[Web page edit records]
[Start of section]

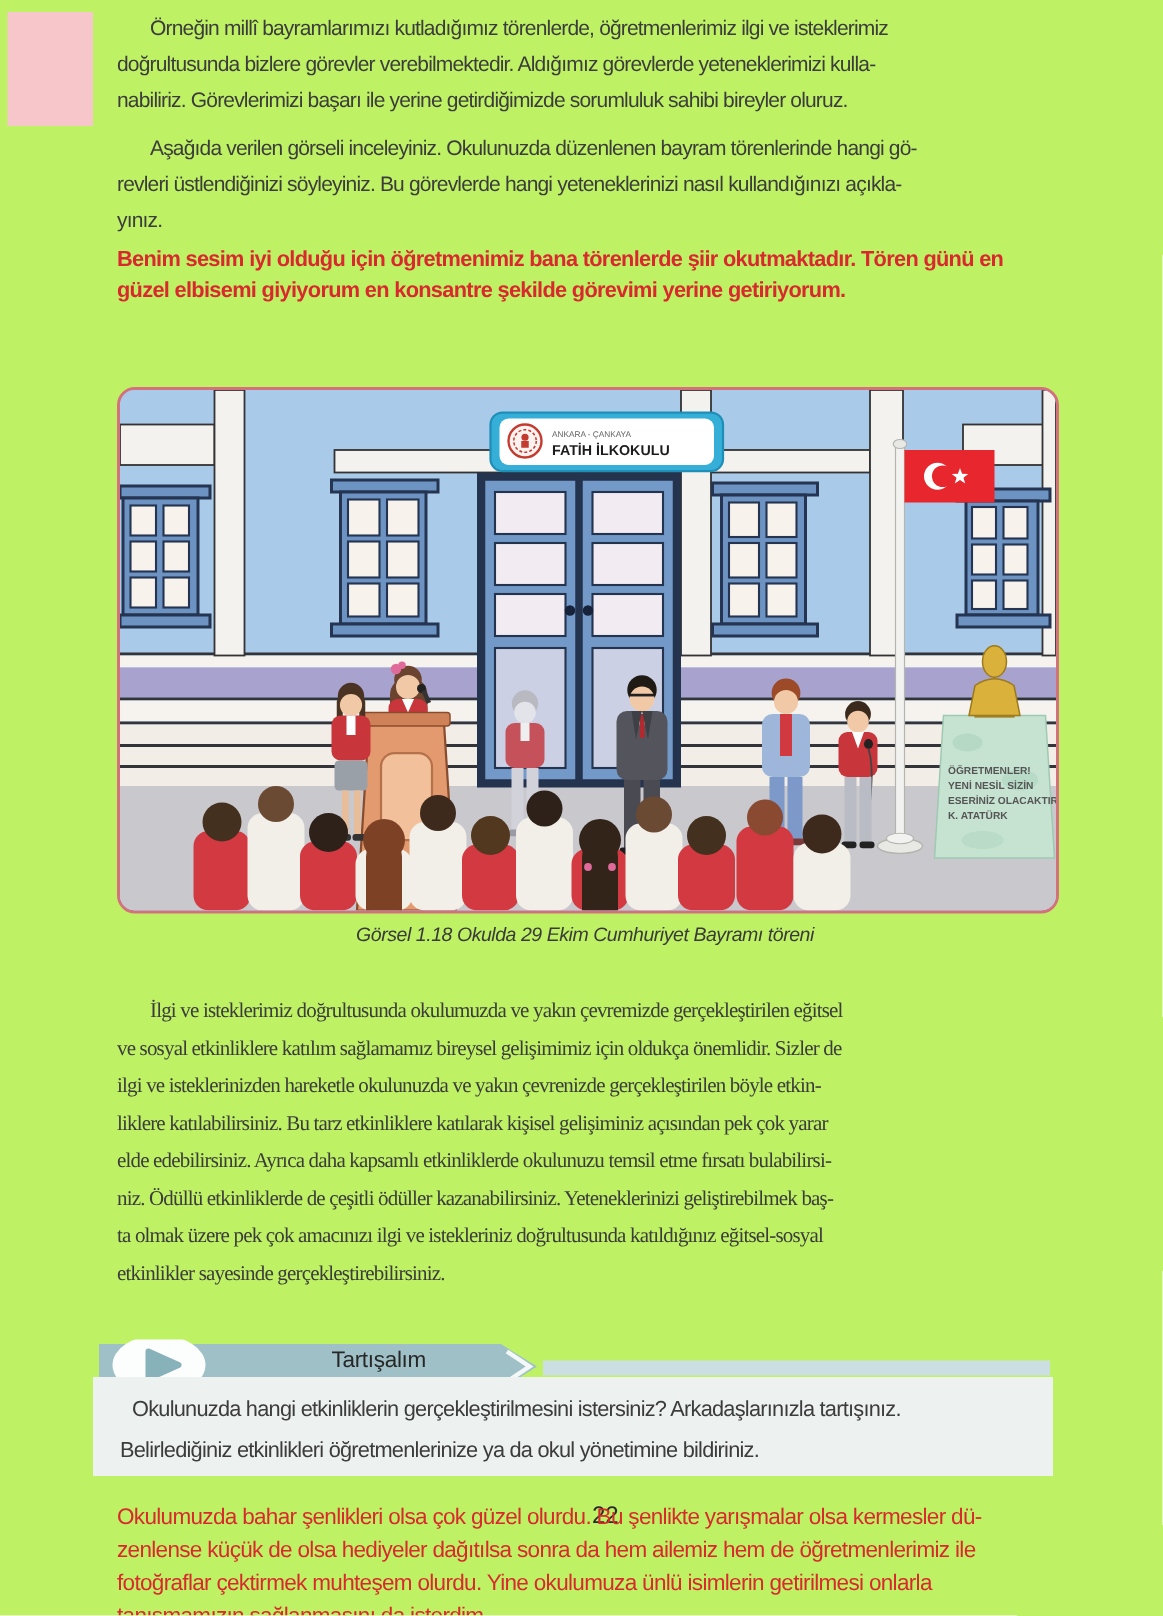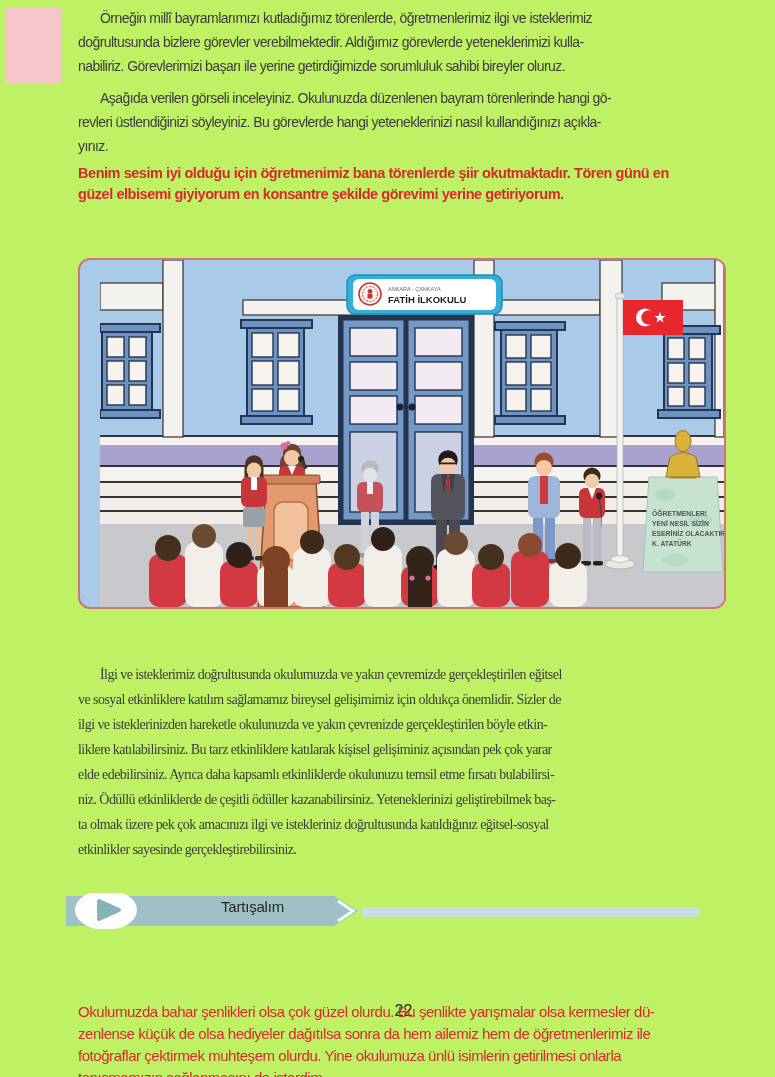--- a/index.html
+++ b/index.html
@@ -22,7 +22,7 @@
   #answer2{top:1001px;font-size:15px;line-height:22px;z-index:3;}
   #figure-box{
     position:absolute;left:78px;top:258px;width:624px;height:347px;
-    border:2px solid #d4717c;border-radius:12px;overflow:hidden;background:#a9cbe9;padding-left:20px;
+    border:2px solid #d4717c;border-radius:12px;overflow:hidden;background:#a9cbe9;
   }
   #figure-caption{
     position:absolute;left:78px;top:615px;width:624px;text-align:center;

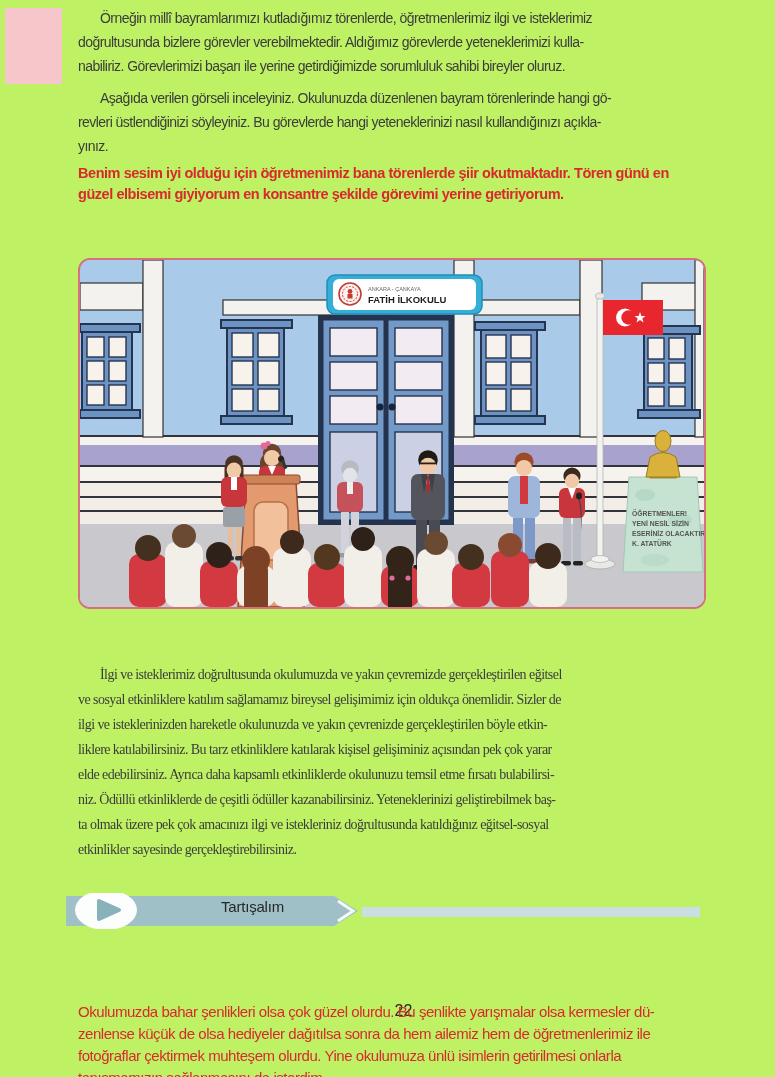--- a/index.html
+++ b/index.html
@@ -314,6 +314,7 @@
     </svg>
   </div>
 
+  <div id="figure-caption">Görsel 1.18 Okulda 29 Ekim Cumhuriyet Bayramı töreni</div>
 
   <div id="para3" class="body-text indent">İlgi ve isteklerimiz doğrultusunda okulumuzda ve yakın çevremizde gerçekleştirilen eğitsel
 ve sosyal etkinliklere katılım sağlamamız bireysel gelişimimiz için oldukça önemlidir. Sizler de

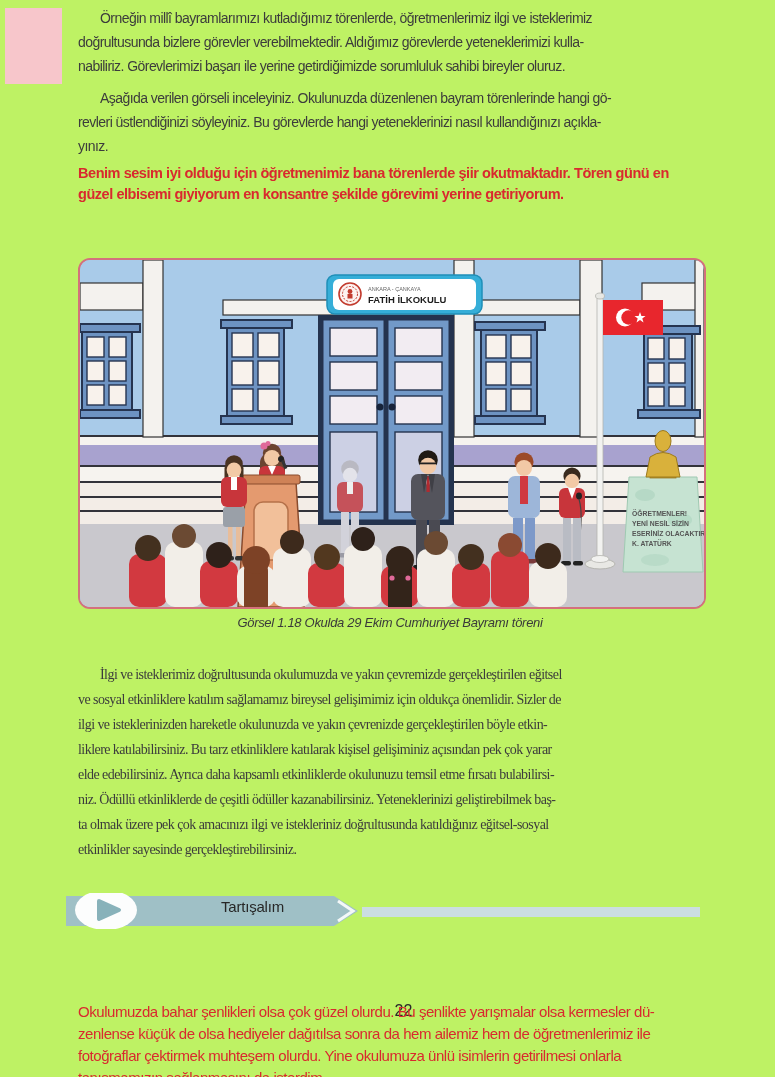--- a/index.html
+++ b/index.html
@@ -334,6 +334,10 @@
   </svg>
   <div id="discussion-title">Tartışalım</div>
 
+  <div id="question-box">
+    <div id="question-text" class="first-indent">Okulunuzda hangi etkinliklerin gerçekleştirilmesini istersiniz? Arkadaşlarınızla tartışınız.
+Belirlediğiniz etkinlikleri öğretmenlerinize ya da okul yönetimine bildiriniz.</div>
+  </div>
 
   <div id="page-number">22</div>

[End of section]
[Start of section]

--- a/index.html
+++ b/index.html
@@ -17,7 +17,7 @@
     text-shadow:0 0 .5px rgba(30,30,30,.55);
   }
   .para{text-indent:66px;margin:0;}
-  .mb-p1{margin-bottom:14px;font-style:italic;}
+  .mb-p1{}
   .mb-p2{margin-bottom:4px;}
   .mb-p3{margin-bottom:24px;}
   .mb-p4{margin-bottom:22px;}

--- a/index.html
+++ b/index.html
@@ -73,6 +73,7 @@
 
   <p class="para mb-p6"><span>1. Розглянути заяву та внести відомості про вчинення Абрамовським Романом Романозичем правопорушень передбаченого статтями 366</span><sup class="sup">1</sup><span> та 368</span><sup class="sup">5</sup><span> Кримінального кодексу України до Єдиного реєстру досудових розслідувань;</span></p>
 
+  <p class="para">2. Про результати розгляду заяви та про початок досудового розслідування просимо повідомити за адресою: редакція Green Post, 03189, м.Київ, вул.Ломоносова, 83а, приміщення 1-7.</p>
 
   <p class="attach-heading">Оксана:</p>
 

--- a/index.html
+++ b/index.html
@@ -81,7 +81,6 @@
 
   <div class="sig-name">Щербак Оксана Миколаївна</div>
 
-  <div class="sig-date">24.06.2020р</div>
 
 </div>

[End of section]

What to produce –
Retrieve each line of the data in which the word "question" can be found.

Solution –
+  <div id="question-box">
+    <div id="question-text" class="first-indent">Okulunuzda hangi etkinliklerin gerçekleştirilmesini istersiniz? Arkadaşlarınızla tartışınız.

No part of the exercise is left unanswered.